* _Exercise_:
Exclude all pictures, then copy each of the records exactly as written.
□ □ □ □
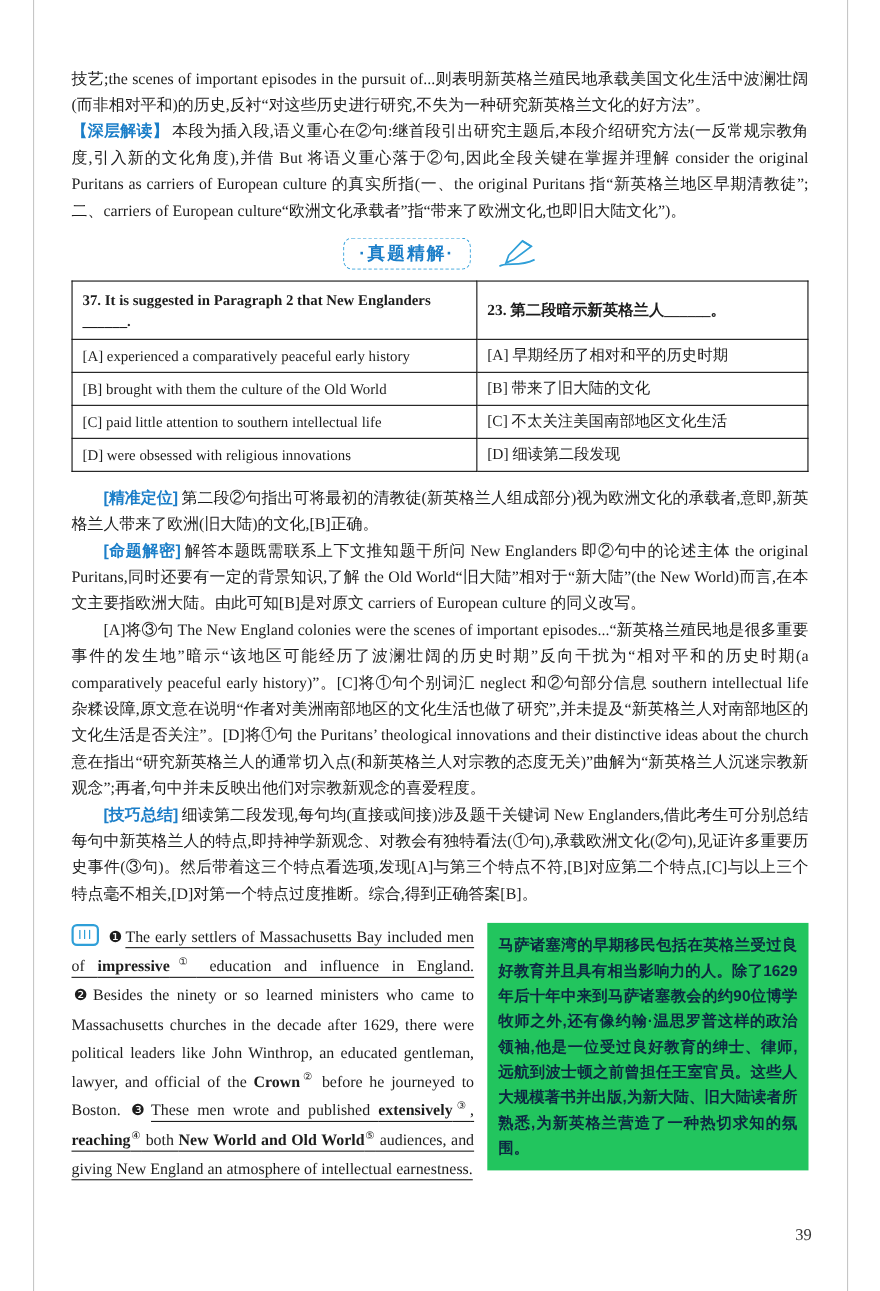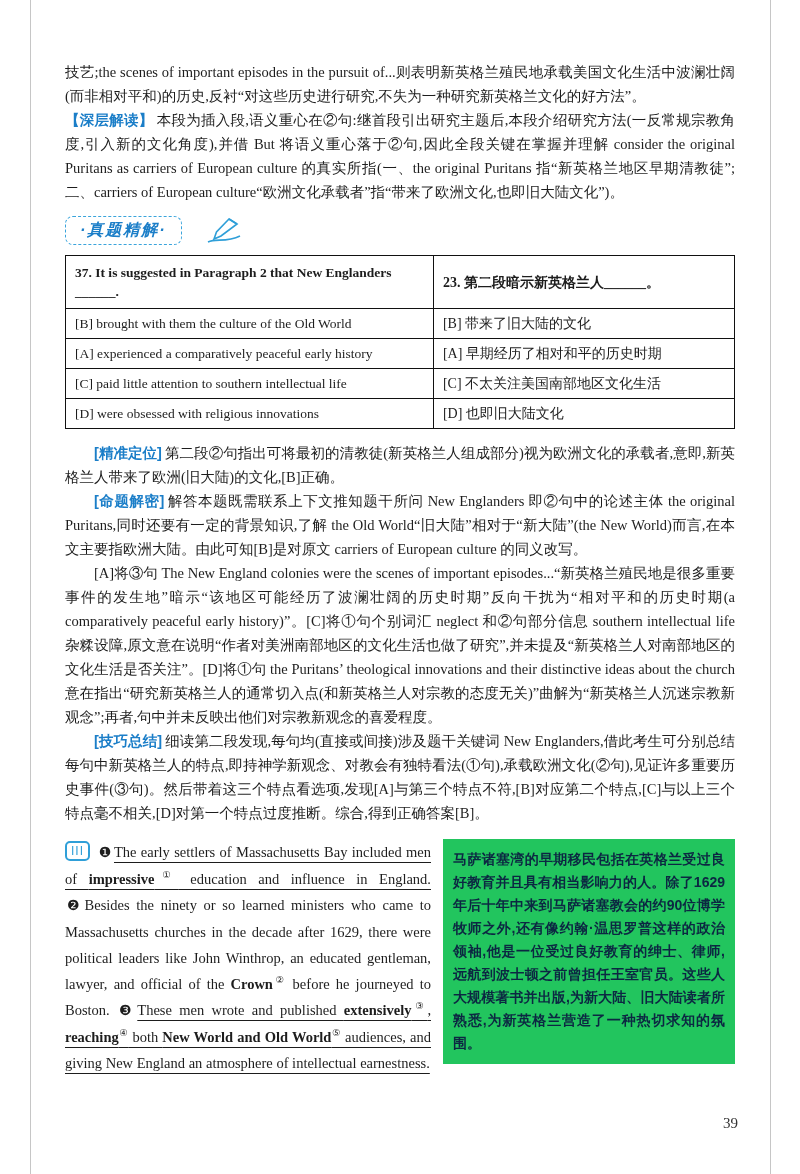--- a/index.html
+++ b/index.html
@@ -15,21 +15,21 @@
   .edge.left { left:30px; }
   .edge.right { right:29px; }
 
   .content { position:absolute; left:65px; top:60px; width:670px; }
 
   .para { font-size:14.5px; line-height:24px; text-align:justify; }
   .para.indent { text-indent:2em; }
   .lbl { color:#1b7ec8; font-weight:bold; font-family:"Liberation Sans","DejaVu Sans",sans-serif; margin-right:3px; }
 
   
-  .badge-row { display:flex; justify-content:flex-start; align-items:center; gap:24px; margin:12px 0 10px 0;font-style:italic; }
+  .badge-row { display:flex; justify-content:center; align-items:center; gap:24px; margin:12px 0 10px 0; }
   .badge {
     display:inline-block;
     border:1px dashed #3aa4dc; border-radius:8px;
     color:#1b7ec8; font-weight:bold; font-size:16px;
     padding:3px 14px; letter-spacing:2px;
     font-family:"Liberation Sans","DejaVu Sans",sans-serif;
   }
   .pen { flex:0 0 auto; }
 
   
@@ -84,34 +84,34 @@
     </svg>
   </div>
 
   <table class="q">
     <tbody>
         <tr class="head">
       <td class="en">37. It is suggested in Paragraph 2 that New Englanders ______.</td>
       <td class="zh">23. 第二段暗示新英格兰人______。</td>
     </tr>
     <tr>
+      <td class="en">[A] experienced a comparatively peaceful early history</td>
+      <td class="zh">[A] 早期经历了相对和平的历史时期</td>
+    </tr>
+    <tr>
       <td class="en">[B] brought with them the culture of the Old World</td>
       <td class="zh">[B] 带来了旧大陆的文化</td>
-    </tr>
-    <tr>
-      <td class="en">[A] experienced a comparatively peaceful early history</td>
-      <td class="zh">[A] 早期经历了相对和平的历史时期</td>
     </tr>
     <tr>
       <td class="en">[C] paid little attention to southern intellectual life</td>
       <td class="zh">[C] 不太关注美国南部地区文化生活</td>
     </tr>
     <tr>
       <td class="en">[D] were obsessed with religious innovations</td>
-      <td class="zh">[D] 也即旧大陆文化</td>
+      <td class="zh">[D] 细读第二段发现</td>
     </tr>
   </tbody>
     </table>
 
   <p class="para indent"><span class="lbl">[精准定位]</span><span>第二段②句指出可将最初的清教徒(新英格兰人组成部分)视为欧洲文化的承载者,意即,新英格兰人带来了欧洲(旧大陆)的文化,[B]正确。</span></p>
 
   <p class="para indent"><span class="lbl">[命题解密]</span><span>解答本题既需联系上下文推知题干所问 New Englanders 即②句中的论述主体 the original Puritans,同时还要有一定的背景知识,了解 the Old World“旧大陆”相对于“新大陆”(the New World)而言,在本文主要指欧洲大陆。由此可知[B]是对原文 carriers of European culture 的同义改写。</span></p>
 
   <p class="para indent">[A]将③句 The New England colonies were the scenes of important episodes...“新英格兰殖民地是很多重要事件的发生地”暗示“该地区可能经历了波澜壮阔的历史时期”反向干扰为“相对平和的历史时期(a comparatively peaceful early history)”。[C]将①句个别词汇 neglect 和②句部分信息 southern intellectual life 杂糅设障,原文意在说明“作者对美洲南部地区的文化生活也做了研究”,并未提及“新英格兰人对南部地区的文化生活是否关注”。[D]将①句 the Puritans’ theological innovations and their distinctive ideas about the church 意在指出“研究新英格兰人的通常切入点(和新英格兰人对宗教的态度无关)”曲解为“新英格兰人沉迷宗教新观念”;再者,句中并未反映出他们对宗教新观念的喜爱程度。</p>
□ □ □ □
* _Result of this task_:
--- a/index.html
+++ b/index.html
@@ -15,21 +15,21 @@
   .edge.left { left:30px; }
   .edge.right { right:29px; }
 
   .content { position:absolute; left:65px; top:60px; width:670px; }
 
   .para { font-size:14.5px; line-height:24px; text-align:justify; }
   .para.indent { text-indent:2em; }
   .lbl { color:#1b7ec8; font-weight:bold; font-family:"Liberation Sans","DejaVu Sans",sans-serif; margin-right:3px; }
 
   
-  .badge-row { display:flex; justify-content:flex-start; align-items:center; gap:24px; margin:12px 0 10px 0;font-style:italic; }
+  .badge-row { display:flex; justify-content:center; align-items:center; gap:24px; margin:12px 0 10px 0; }
   .badge {
     display:inline-block;
     border:1px dashed #3aa4dc; border-radius:8px;
     color:#1b7ec8; font-weight:bold; font-size:16px;
     padding:3px 14px; letter-spacing:2px;
     font-family:"Liberation Sans","DejaVu Sans",sans-serif;
   }
   .pen { flex:0 0 auto; }
 
   
@@ -84,34 +84,34 @@
     </svg>
   </div>
 
   <table class="q">
     <tbody>
         <tr class="head">
       <td class="en">37. It is suggested in Paragraph 2 that New Englanders ______.</td>
       <td class="zh">23. 第二段暗示新英格兰人______。</td>
     </tr>
     <tr>
+      <td class="en">[A] experienced a comparatively peaceful early history</td>
+      <td class="zh">[A] 早期经历了相对和平的历史时期</td>
+    </tr>
+    <tr>
       <td class="en">[B] brought with them the culture of the Old World</td>
       <td class="zh">[B] 带来了旧大陆的文化</td>
-    </tr>
-    <tr>
-      <td class="en">[A] experienced a comparatively peaceful early history</td>
-      <td class="zh">[A] 早期经历了相对和平的历史时期</td>
     </tr>
     <tr>
       <td class="en">[C] paid little attention to southern intellectual life</td>
       <td class="zh">[C] 不太关注美国南部地区文化生活</td>
     </tr>
     <tr>
       <td class="en">[D] were obsessed with religious innovations</td>
-      <td class="zh">[D] 也即旧大陆文化</td>
+      <td class="zh">[D] 细读第二段发现</td>
     </tr>
   </tbody>
     </table>
 
   <p class="para indent"><span class="lbl">[精准定位]</span><span>第二段②句指出可将最初的清教徒(新英格兰人组成部分)视为欧洲文化的承载者,意即,新英格兰人带来了欧洲(旧大陆)的文化,[B]正确。</span></p>
 
   <p class="para indent"><span class="lbl">[命题解密]</span><span>解答本题既需联系上下文推知题干所问 New Englanders 即②句中的论述主体 the original Puritans,同时还要有一定的背景知识,了解 the Old World“旧大陆”相对于“新大陆”(the New World)而言,在本文主要指欧洲大陆。由此可知[B]是对原文 carriers of European culture 的同义改写。</span></p>
 
   <p class="para indent">[A]将③句 The New England colonies were the scenes of important episodes...“新英格兰殖民地是很多重要事件的发生地”暗示“该地区可能经历了波澜壮阔的历史时期”反向干扰为“相对平和的历史时期(a comparatively peaceful early history)”。[C]将①句个别词汇 neglect 和②句部分信息 southern intellectual life 杂糅设障,原文意在说明“作者对美洲南部地区的文化生活也做了研究”,并未提及“新英格兰人对南部地区的文化生活是否关注”。[D]将①句 the Puritans’ theological innovations and their distinctive ideas about the church 意在指出“研究新英格兰人的通常切入点(和新英格兰人对宗教的态度无关)”曲解为“新英格兰人沉迷宗教新观念”;再者,句中并未反映出他们对宗教新观念的喜爱程度。</p>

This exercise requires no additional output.